**What needs to be done**
Exactly as written, reproduce the lines from the beginning of the data through the line containing "- This fork"; the pictures are not reproduced.

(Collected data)
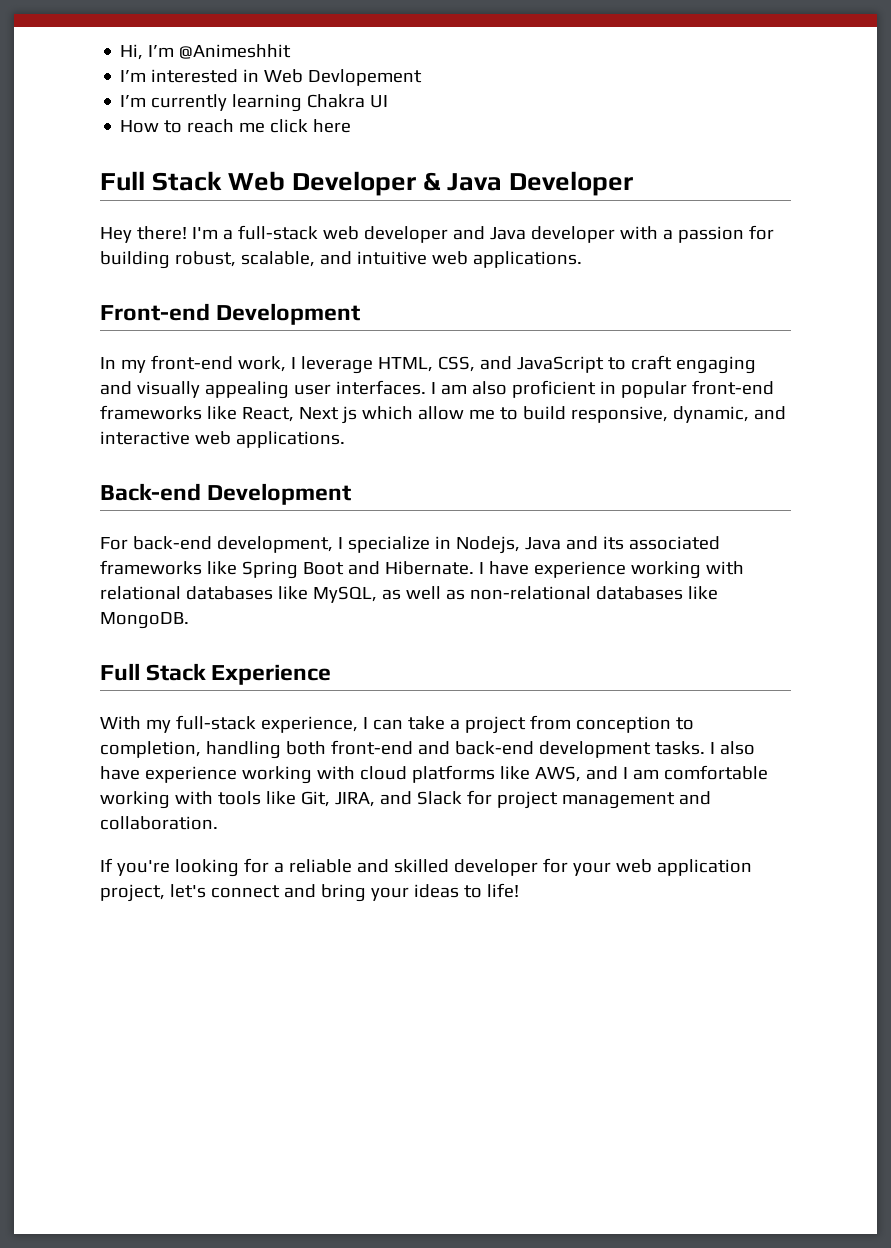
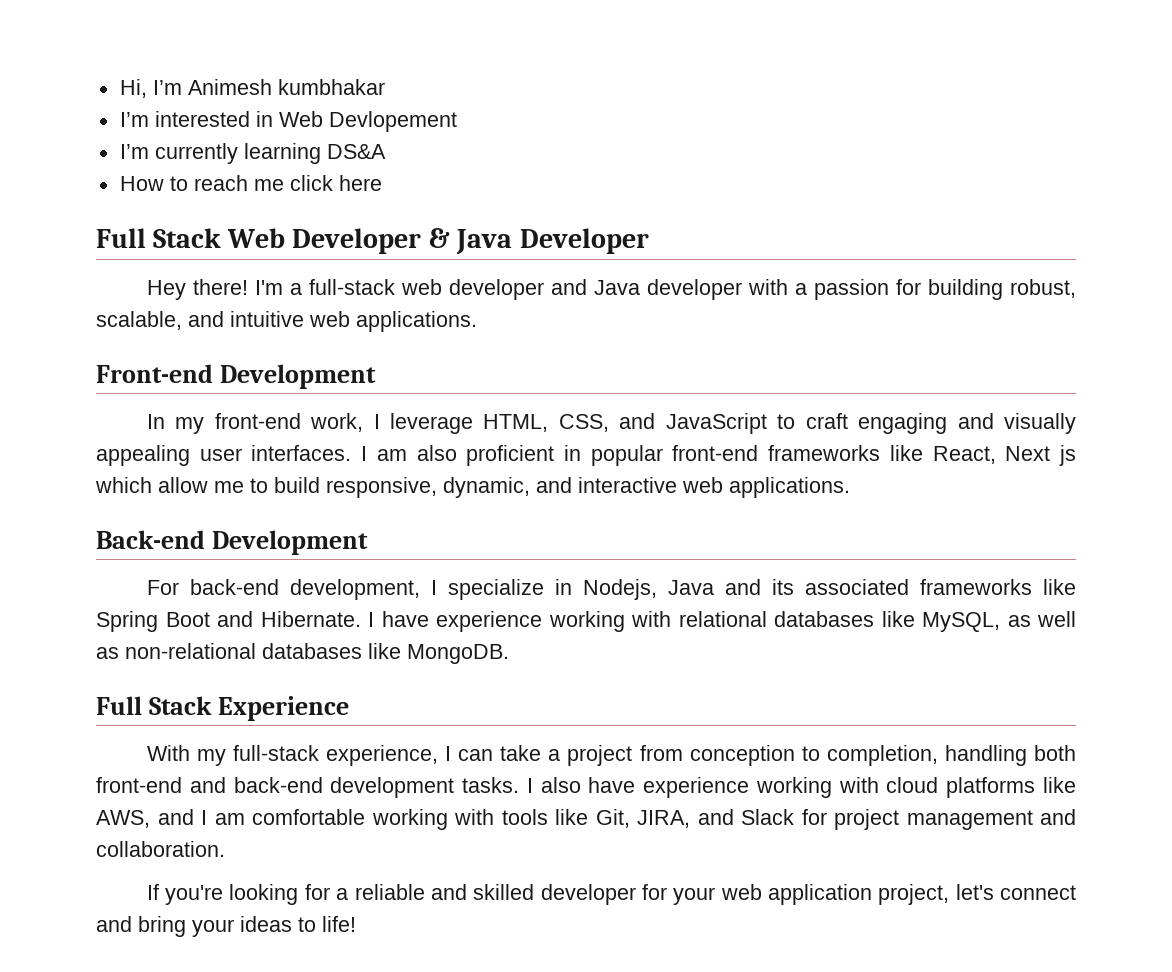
- Hi, I’m @Animeshhit
+ Hi, I’m Animesh kumbhakar
- I’m currently learning Chakra UI
+ I’m currently learning DS&A

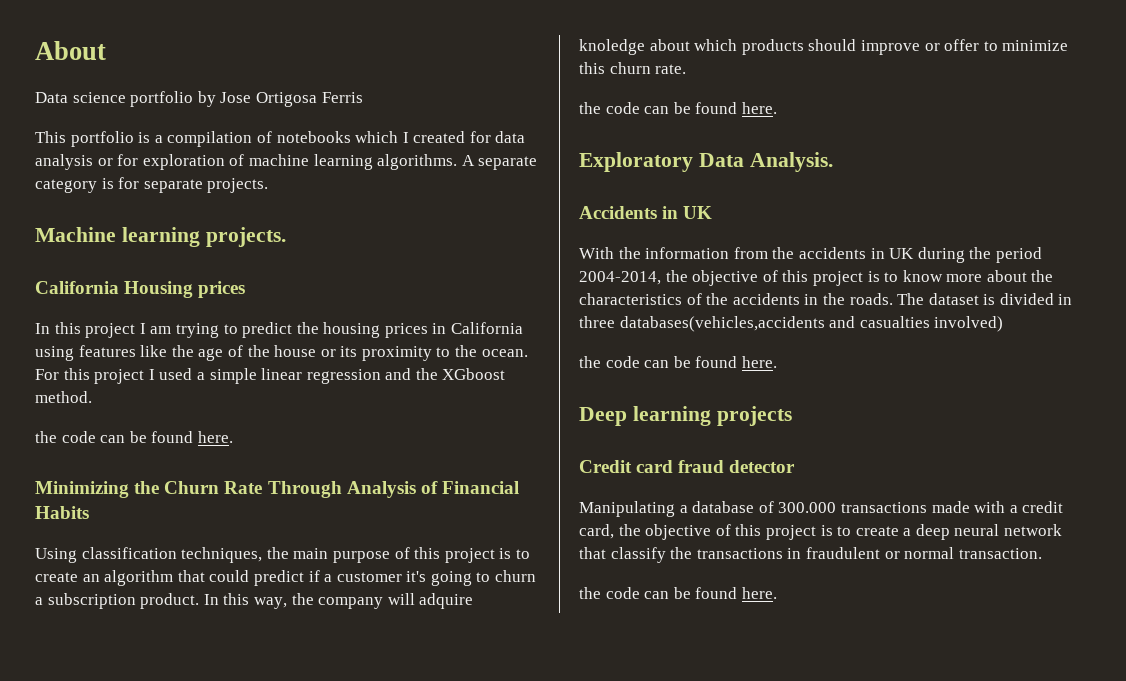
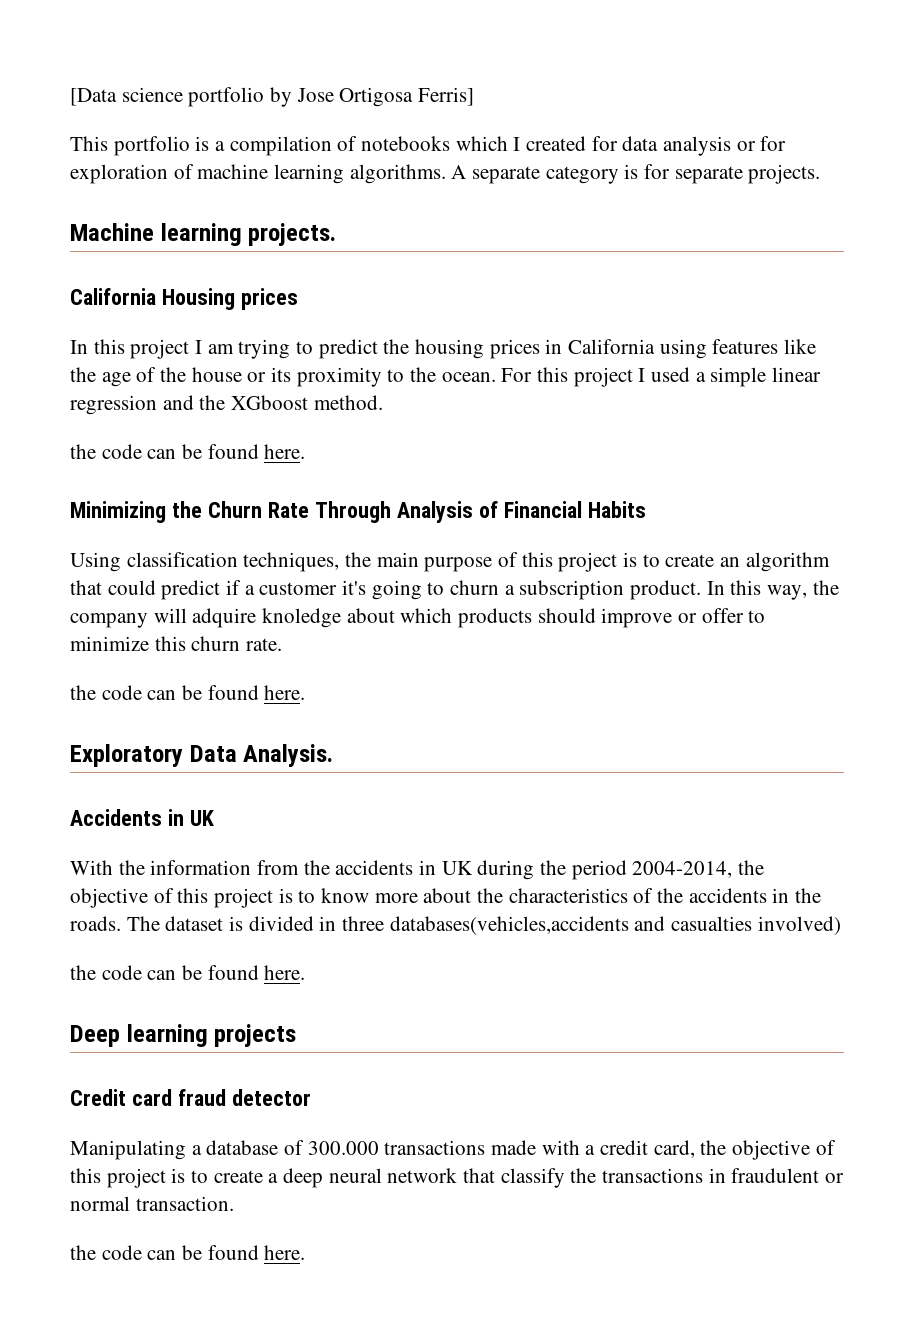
- About
- Data science portfolio by Jose Ortigosa Ferris
+ [Data science portfolio by Jose Ortigosa Ferris]

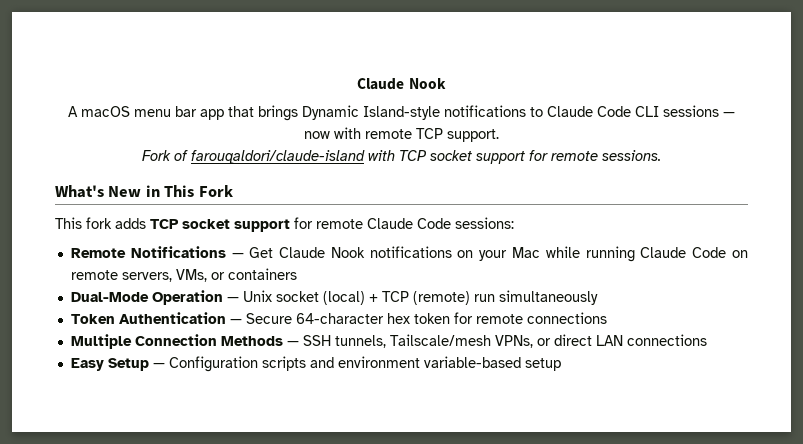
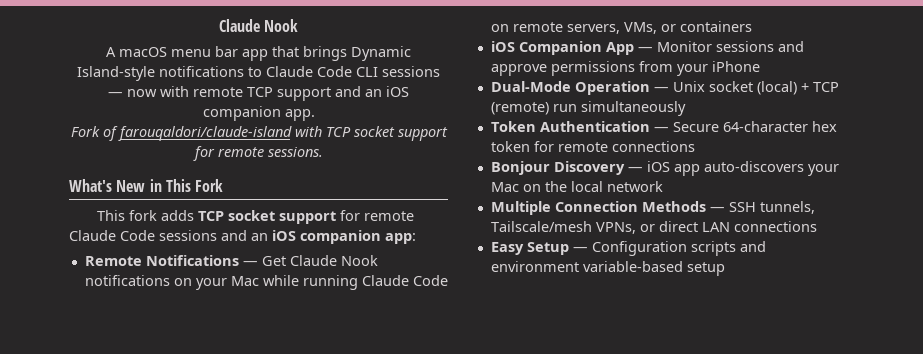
- A macOS menu bar app that brings Dynamic Island-style notifications to Claude Code CLI sessions — now with remote TCP support.
+ A macOS menu bar app that brings Dynamic Island-style notifications to Claude Code CLI sessions — now with remote TCP support and an iOS companion app.
- This fork adds TCP socket support for remote Claude Code sessions:
+ This fork adds TCP socket support for remote Claude Code sessions and an iOS companion app:
+ iOS Companion App — Monitor sessions and approve permissions from your iPhone
+ Bonjour Discovery — iOS app auto-discovers your Mac on the local network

**Completed task**
- Hi, I’m @Animeshhit
+ Hi, I’m Animesh kumbhakar
- I’m currently learning Chakra UI
+ I’m currently learning DS&A

- About
- Data science portfolio by Jose Ortigosa Ferris
+ [Data science portfolio by Jose Ortigosa Ferris]

- A macOS menu bar app that brings Dynamic Island-style notifications to Claude Code CLI sessions — now with remote TCP support.
+ A macOS menu bar app that brings Dynamic Island-style notifications to Claude Code CLI sessions — now with remote TCP support and an iOS companion app.
- This fork adds TCP socket support for remote Claude Code sessions:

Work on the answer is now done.